Membrane dipole potential (DP) manifests at the lipid–water interface. In contrast to a surface and a transmembrane potential, it is dependent neither on the charge of the lipid nor on the ionic strength of the surrounding solution. With respect to the considerable magnitude of 200–300 mV in bilayer membranes, DP has long been supposed to play an important role in a number of physiological processes. Meanwhile it is well established that DP is responsible for differences in the permeability of oppositely charged hydrophobic ions, charged carriers, some potential sensitive dyes, charged spin label probes and nonelectrogenic carriers. A novel exciting hypothesis is that the regulation of ion-transporting cell membrane proteins is possible via an effect of the local electric field of the lipid (DP) on the kinetics of charge-transporting steps of the proteins. This idea enhances de novo the interest in the DP. One of the main difficulties hindering the progress of DP investigation in cell membrane is the lack of methods that would enable its direct recording. The majority of DP research was carried out with vesicular and planar bilayers.
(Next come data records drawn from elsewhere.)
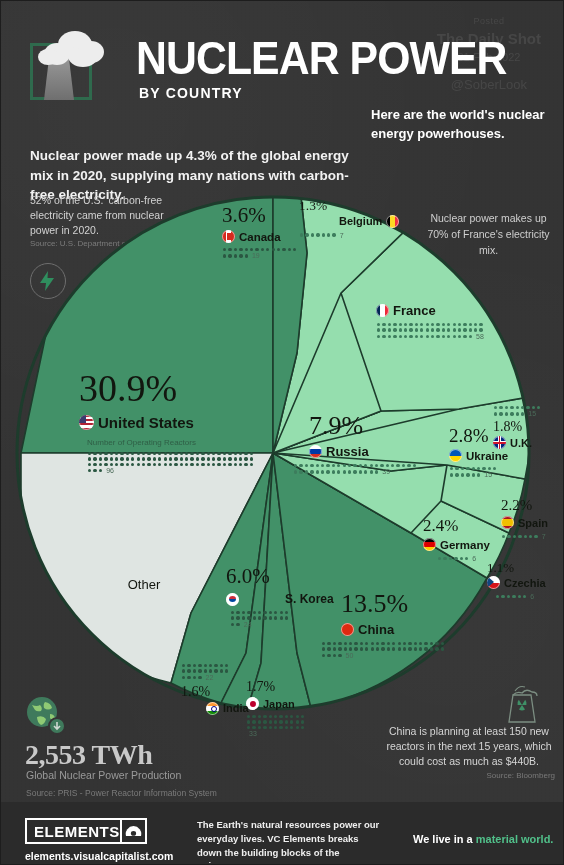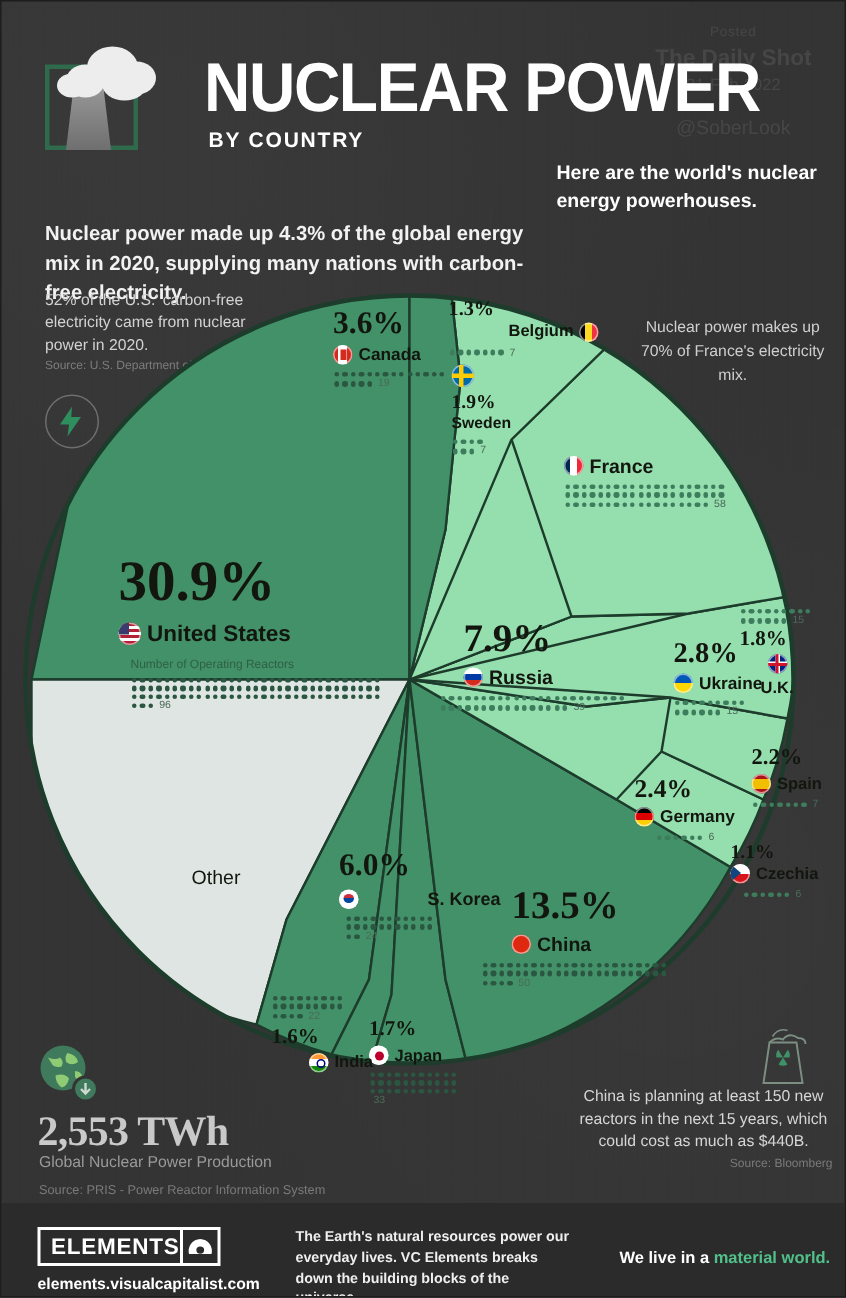--- a/index.html
+++ b/index.html
@@ -87,21 +87,21 @@
   .elemMark{width:24px;height:100%;border-left:2px solid #fff;display:flex;align-items:center;justify-content:center;}
   .elemUrl{position:absolute;left:24px;top:48px;color:#fff;font-size:10.5px;font-weight:700;}
   .footTxt{position:absolute;left:196px;top:16px;width:185px;color:#efefef;font-size:9.5px;line-height:1.45;font-weight:600;}
   .footSlog{position:absolute;left:412px;top:31px;color:#fff;font-size:11px;font-weight:700;}
   .footSlog .grn{color:#51c08a;}
 
   
   .pieWrap{position:absolute;left:10px;top:182px;width:544px;height:540px;}
   .pieWrap svg{display:block;}
   .lbl{position:absolute;pointer-events:none;}
-  .pct{font-family:"Liberation Serif",serif;font-weight:700;color:#12160f;line-height:1;}
+  .pct{font-family:"Liberation Serif",serif;font-weight:400;color:#12160f;line-height:1;}
   .cname{display:flex;align-items:center;gap:4px;color:#12160f;font-weight:700;font-family:"Liberation Sans",sans-serif;}
   .cname.rev{flex-direction:row-reverse;}
   .flag{width:13px;height:13px;border-radius:50%;overflow:hidden;display:inline-block;
         box-shadow:0 0 0 1px rgba(255,255,255,.55) inset;flex:none;position:relative;}
   .dots{margin-top:4px;display:flex;flex-wrap:wrap;align-items:center;}
   .dots span{width:3.3px;height:3.3px;border-radius:50%;background:#2b5742;margin:1.05px;display:block;}
   .dots.lt span{background:#3d7d5d;}
   .dotnum{font-size:7px;color:#4b6b59;margin-left:3px;font-family:"Liberation Sans",sans-serif;}
   .reactorCap{font-size:8px;color:#2f5f46;margin-top:7px;}
   .otherlbl{color:#1b1f1b;}
@@ -344,40 +344,20 @@
           <span></span>
           <span></span>
           <span></span>
           <span></span>
           <span></span>
           <span></span>
           <em class="dotnum" style="font-style:normal">7</em>
         </div>
     </div>
 
-    <div class="lbl" style="left:290px;top:60px;">
-      <span class="flag" style="width:15px;height:15px;background:#006aa7;display:block;margin-bottom:3px;">
-          <i style="position:absolute;left:4.5px;top:0;width:3px;height:100%;background:#fecc00;display:block;"></i>
-          <i style="position:absolute;left:0;top:6px;width:100%;height:3px;background:#fecc00;display:block;"></i>
-        </span>
-      <div class="pct" style="font-size:13px;">1.9%</div>
-      <div class="cname" style="font-size:10.5px;margin-top:2px;">
-        <span>Sweden</span>
-      </div>
-      <div class="dots lt" style="width:26px;">
-          <span></span>
-          <span></span>
-          <span></span>
-          <span></span>
-          <span></span>
-          <span></span>
-          <span></span>
-          <em class="dotnum" style="font-style:normal">7</em>
-        </div>
-    </div>
 
     <div class="lbl" style="left:365px;top:115px;">
       <div class="cname" style="font-size:13px;margin-top:5px;">
         <span class="flag" style="background:linear-gradient(90deg,#002654 0 33%,#fff 33% 66%,#ed2939 66% 100%);"></span>
         <span>France</span>
       </div>
       <div class="dots lt" style="width:112px;">
           <span></span>
           <span></span>
           <span></span>
@@ -453,21 +433,21 @@
           <span></span>
           <span></span>
           <span></span>
           <span></span>
           <span></span>
           <span></span>
           <span></span>
           <em class="dotnum" style="font-style:normal">15</em>
         </div>
       <div class="pct" style="font-size:14px;margin-top:3px;">1.8%</div>
-      <div class="cname" style="font-size:11px;margin-top:2px;flex-direction:column;">
+      <div class="cname" style="font-size:11px;margin-top:2px;">
         <span class="flag" style="background:#00247d;">
             <i style="position:absolute;left:5px;top:0;width:3px;height:100%;background:#fff;display:block;"></i>
             <i style="position:absolute;left:0;top:5px;width:100%;height:3px;background:#fff;display:block;"></i>
             <i style="position:absolute;left:5.7px;top:0;width:1.6px;height:100%;background:#cf142b;display:block;"></i>
             <i style="position:absolute;left:0;top:5.7px;width:100%;height:1.6px;background:#cf142b;display:block;"></i>
           </span>
         <span>U.K.</span>
       </div>
     </div>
At the moment, they represent the most convenient and reliable system to understand the origin and significance of DP. Recent investigations on model systems support the notion that the DP affects peptide channel insertion and conductivity. In the present chapter an overview concerning origin, modification and significance of the DP is given. Methods, which determine the DP of planar bilayers are reviewed. In the mean time, a number of substances have been investigated with regard to their ability to alter the membrane DP. The classification of the DP modifiers undertaken here indicates that their investigation has rather spontaneous character. Some examples demonstrate the biological importance of the DP.